• YOUR OBJECTIVE:
Reproduce the entries exactly, but keep the pictures out of the copy.
-- RECORD EXCERPTS follows --
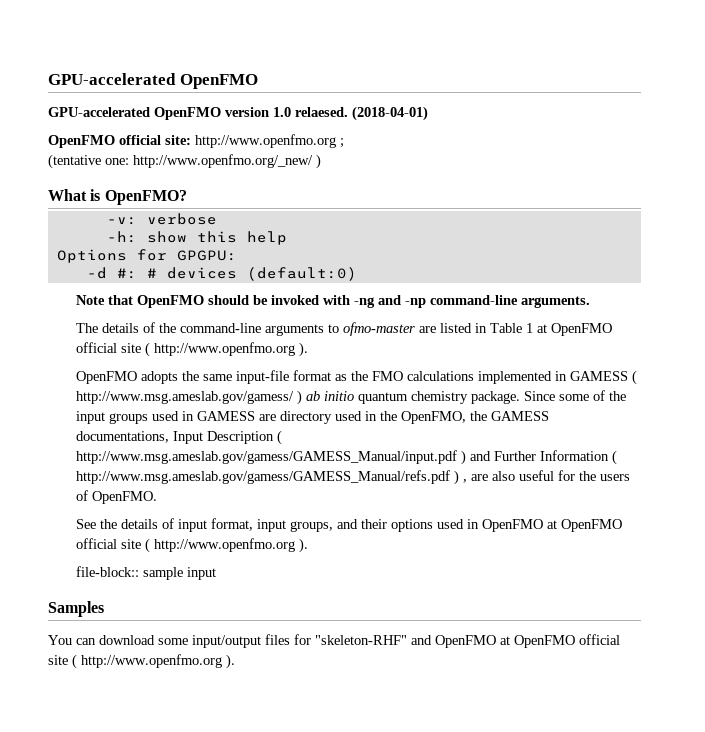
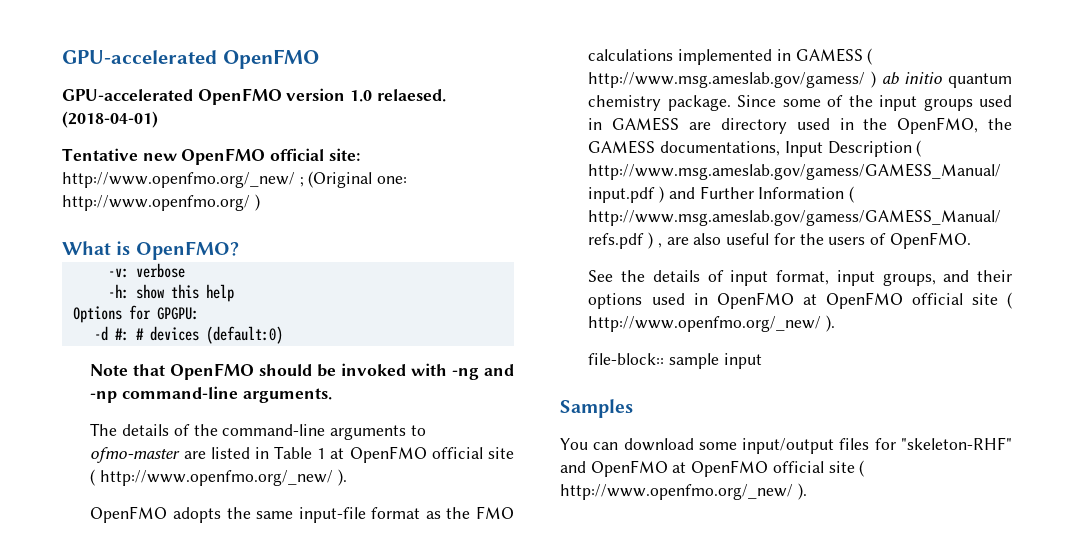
(428, 113) none -> [62,148,177,161] Tentative new
[195,134,336,148] http://www.openfmo.org -> [62,172,295,188] http://www.openfmo.org/_new/
[48,154,313,169] // (tentative one: http://www.openfmo.org/_new/ -> [308,171,408,188] [62,195,250,211] (Original one: http://www.openfmo.org/
[153,342,295,356] http://www.openfmo.org -> [100,470,334,486] http://www.openfmo.org/_new/
[153,538,295,552] http://www.openfmo.org -> [588,316,822,332] http://www.openfmo.org/_new/
[81,654,222,668] http://www.openfmo.org -> [560,484,793,500] http://www.openfmo.org/_new/

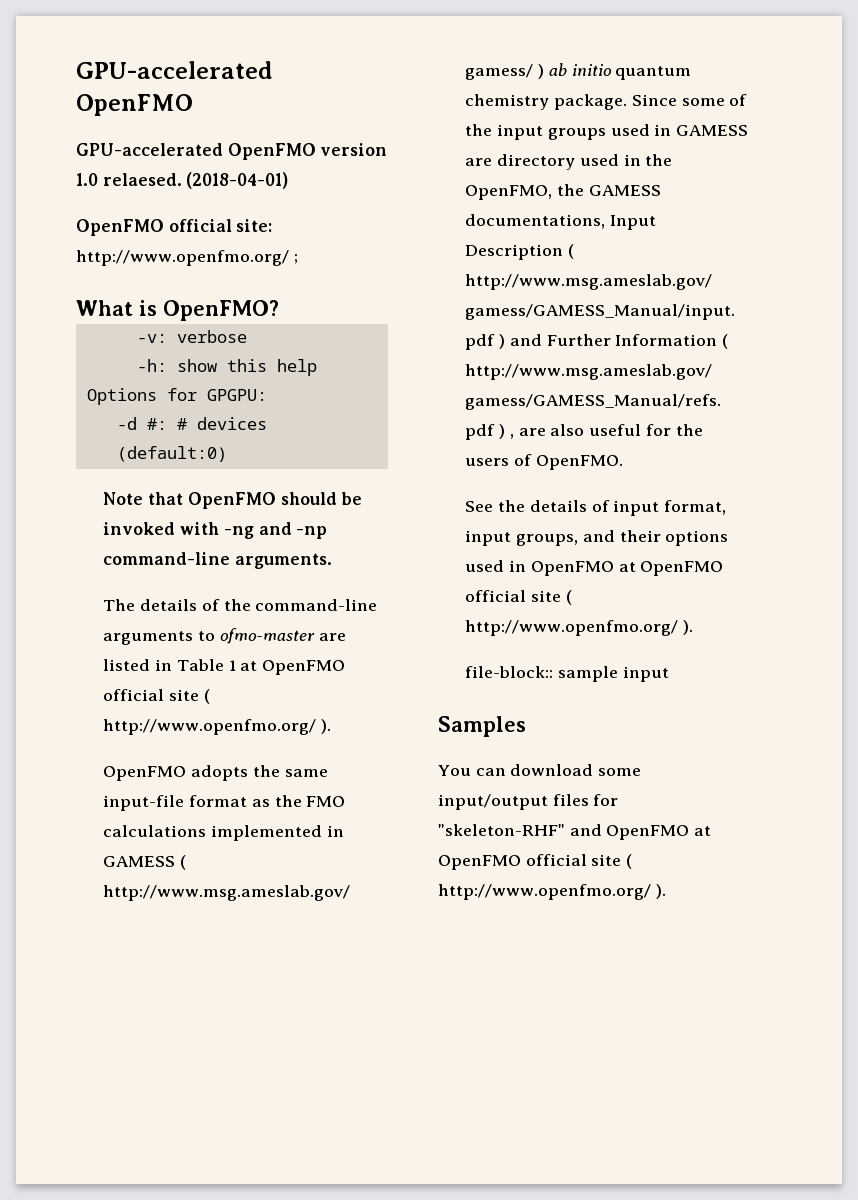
[62,148,177,161] Tentative new -> (289, 180) none
[62,172,295,188] http://www.openfmo.org/_new/ -> [76,250,289,266] http://www.openfmo.org/
[308,171,408,188] [62,194,260,211] (Original one: http://www.openfmo.org/ ) -> (298, 259) none
[100,470,334,486] http://www.openfmo.org/_new/ -> [103,719,317,735] http://www.openfmo.org/
[588,316,822,332] http://www.openfmo.org/_new/ -> [465,620,679,636] http://www.openfmo.org/
[560,484,793,500] http://www.openfmo.org/_new/ -> [438,884,651,900] http://www.openfmo.org/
-- RECORD EXCERPTS concluded --
• TASK RESULT:
(428, 113) none -> [62,148,177,161] Tentative new
[195,134,336,148] http://www.openfmo.org -> [62,172,295,188] http://www.openfmo.org/_new/
[48,154,313,169] // (tentative one: http://www.openfmo.org/_new/ -> [308,171,408,188] [62,195,250,211] (Original one: http://www.openfmo.org/
[153,342,295,356] http://www.openfmo.org -> [100,470,334,486] http://www.openfmo.org/_new/
[153,538,295,552] http://www.openfmo.org -> [588,316,822,332] http://www.openfmo.org/_new/
[81,654,222,668] http://www.openfmo.org -> [560,484,793,500] http://www.openfmo.org/_new/

[62,148,177,161] Tentative new -> (289, 180) none
[62,172,295,188] http://www.openfmo.org/_new/ -> [76,250,289,266] http://www.openfmo.org/
[308,171,408,188] [62,194,260,211] (Original one: http://www.openfmo.org/ ) -> (298, 259) none
[100,470,334,486] http://www.openfmo.org/_new/ -> [103,719,317,735] http://www.openfmo.org/
[588,316,822,332] http://www.openfmo.org/_new/ -> [465,620,679,636] http://www.openfmo.org/
[560,484,793,500] http://www.openfmo.org/_new/ -> [438,884,651,900] http://www.openfmo.org/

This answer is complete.